Kentuckians plead with legislature to legalize medical marijuana

jstamper@herald-leader.comJanuary 9, 2014 

Oregon in 2013

This April 21, 2011 file photo shows marijuana growing in the home of two medical marijuana patients in Medford, Ore. The Oregon Legislature made it legal for licensed marijuana dispensaries to sell marijuana to cardholders, eliminating a longstanding complaint that the Oregon medical marijuana program did not allow paying growers for their labor. Some growers used the cover of medical marijuana to sell pot illegally in other states. The legalization of dispensaries was among the top Oregon news stories for 2013. (AP Photo/Jeff Barnard)


FRANKFORT — Clad in pink and purple, 4-year-old Sylvia Haas moaned quietly in her stroller as her mother, Jill, told state lawmakers about the seizures Sylvia started having on the fourth day of her life.

Jill Haas rattled off the names of a dozen drugs that her daughter had taken in an effort to stop the hundreds of small seizures Sylvia has each day, making it impossible for her to walk, talk or eat on her own. None of them worked.

"Parents need something other than anti-epileptic drugs," Haas said. "The treatment is worse than the disease."
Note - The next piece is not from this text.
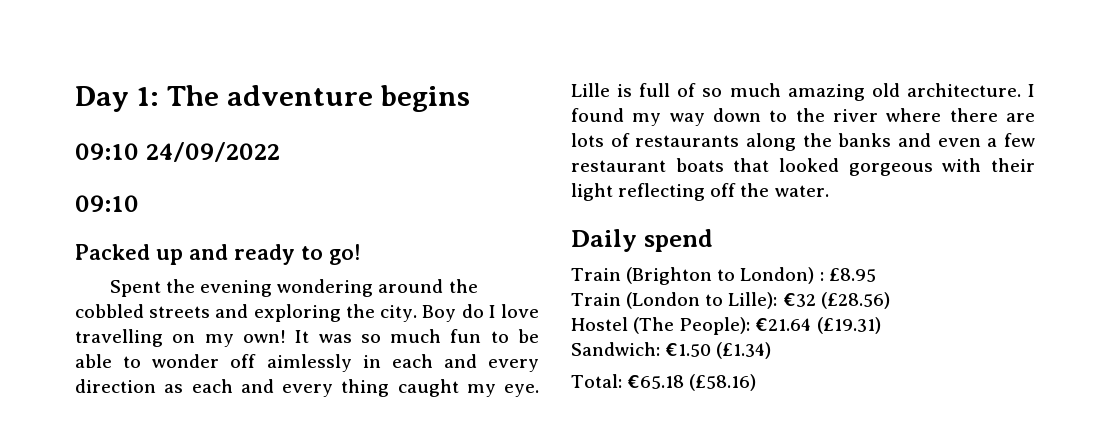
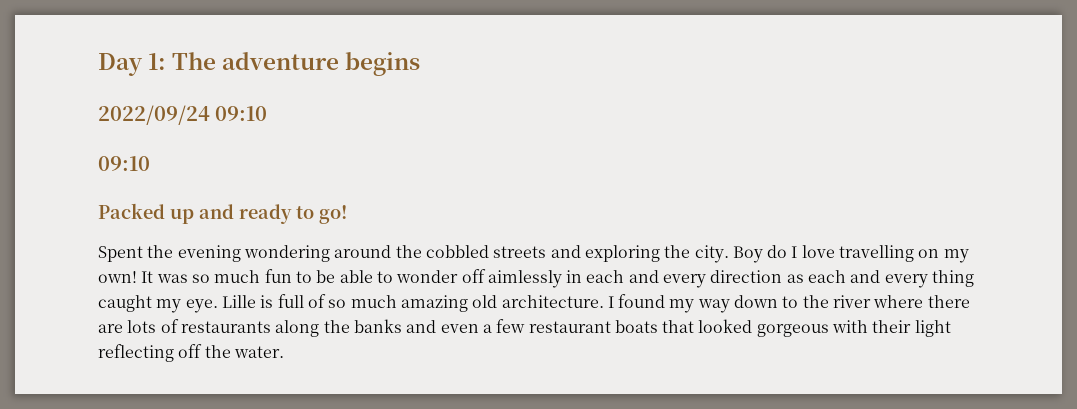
[75,142,280,162] 09:10 24/09/2022 -> [98,105,268,125] 2022/09/24 09:10
[571,229,713,252] [571,267,876,285] [571,292,890,309] [571,317,881,335] [571,342,772,359] [571,374,757,391] // Daily spend // Train (Brighton to London) : £8.95 // Train (London to Lille): €32 (£28.56) // Hostel (The People): €21.64 (£19.31) // Sandwich: €1.50 (£1.34) // Total: €65.18 (£58.16) -> (284, 352) none

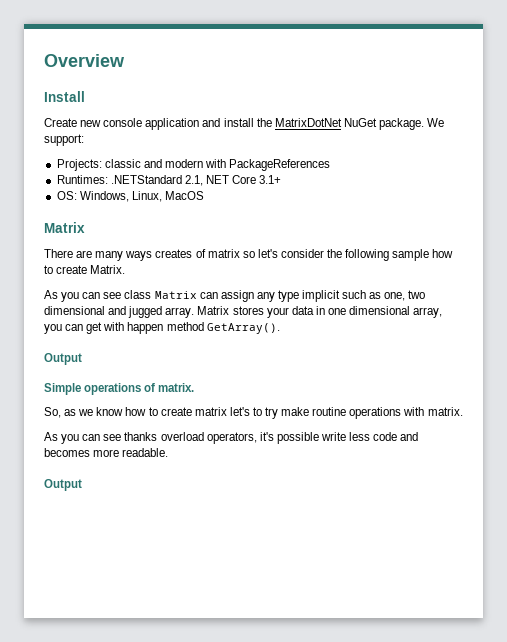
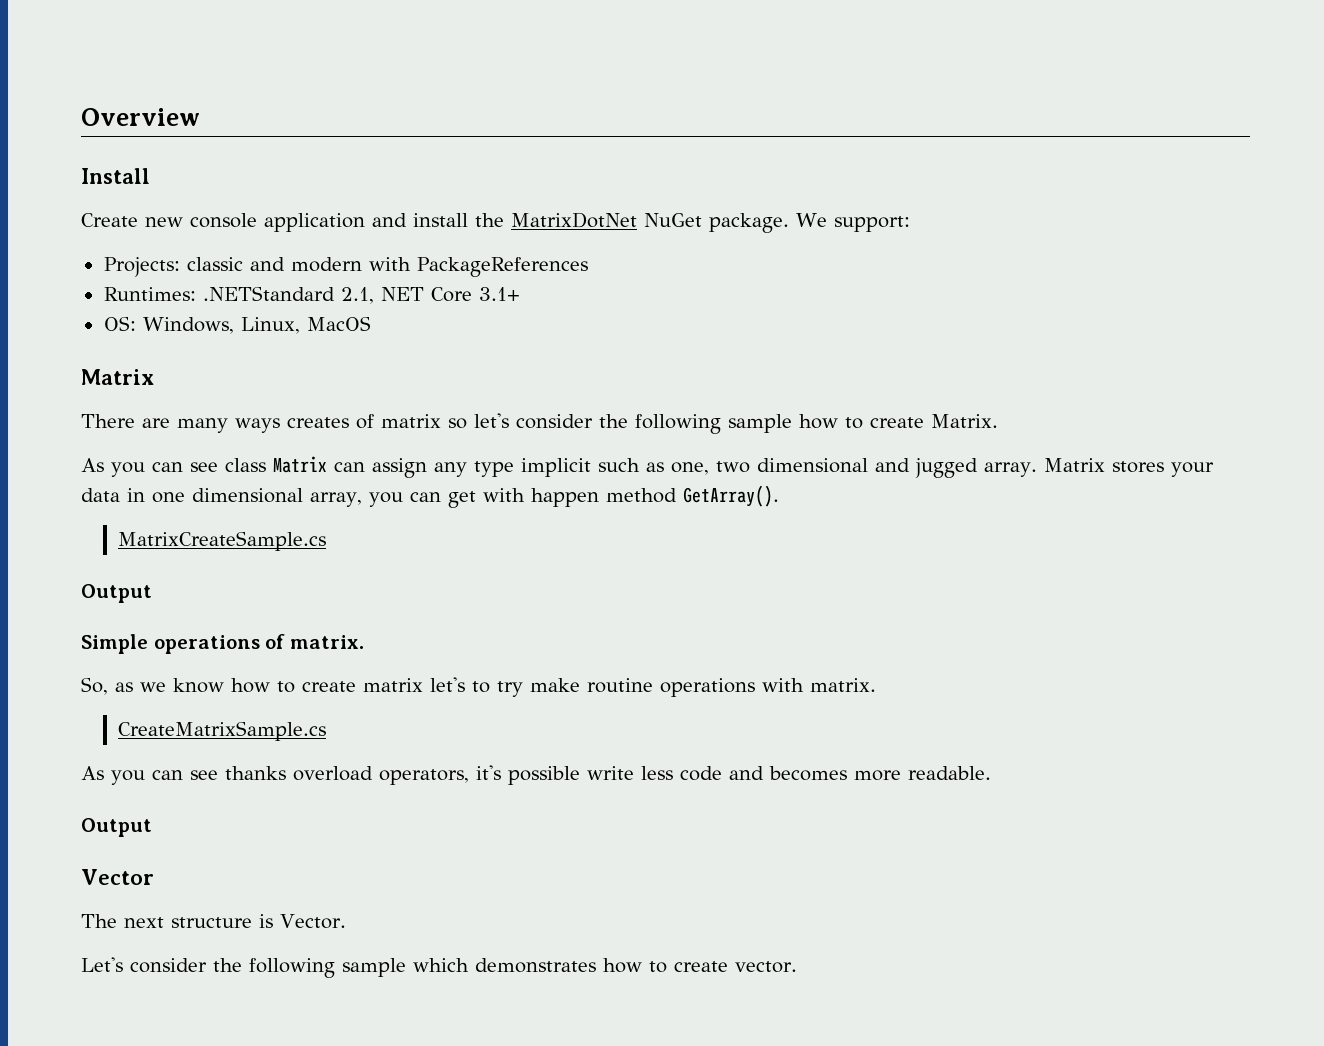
(280, 328) none -> [117,531,326,551] // MatrixCreateSample.cs
(463, 411) none -> [117,721,326,741] // CreateMatrixSample.cs
(82, 485) none -> [81,869,154,885] [81,914,346,929] [81,957,797,978] // Vector // The next structure is Vector. // Let's consider the following sample which demonstrates how to create vector.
What her daughter needs, Haas said, is for the Kentucky General Assembly to legalize marijuana for medical purposes.

"We are out of options," she said. "You can help us create another option that might change our lives forever. ... You can give her a better future."

The House Health and Welfare Committee spent more than an hour Thursday listening to testimony about the medical powers of marijuana from two parents and from Josh Stanley, founder of Realm of Caring Dispensary in Colorado.

Stanley told lawmakers that his Colorado company is treating 300 children, including 10 whose families moved from Kentucky, with oil from a strain of marijuana that doesn't produce a high.

Some of those children were in hospice care and near death, but they now have almost no seizures and can walk, talk and eat on their own.

One of them is Charlie Byrd, whose parents moved from West Liberty to Castle Rock, Colo., in October so Charlie could use marijuana to help control his seizures. Since moving, Charlie's seizures have gone from 20 to 30 a week to 10, and they have shortened from an average of about 60 seconds to 10 seconds, James Eric Byrd said.

Charlie was previously unable to communicate with his family, but now "he looks me in the eyes," Byrd said. "I know it works."

So far, no House member has filed a bill to legalize marijuana in Kentucky, although House Speaker Greg Stumbo said again Thursday that he is "open to listening to the debate."

In the Senate, Democrat Perry Clark of Louisville has filed Senate Bill 43, the Cannabis Compassion Act, although his attempts to win approval for previous versions of the bill in the Republican-led Senate have failed.

State Rep. Mary Lou Marzian, D-Louisville, was the only House committee member who offered unequivocal support for the proposal Thursday, although committee chairman Tom Burch, D-Louisville, and others said they've heard from many constituents who favor the proposal.

Two Republicans, Reps. Robert Benvenuti of Lexington and Ben Waide of Madisonville, urged caution on the issue, saying rigorous, government-sanctioned clinical trials of medical marijuana are needed. They also chastised Stanley, the marijuana dispensary owner, for using part of his presentation to advocate for legalizing recreational marijuana.

Benvenuti, who was interrupted more than once by outbursts from the overflowing audience, said he feared that medical marijuana legislation was a "Trojan horse to legalize recreational use of marijuana" in a state already bedeviled by drug addiction.

"What we can't do is simply open the floodgates and create a different kind of suffering," Benvenuti said.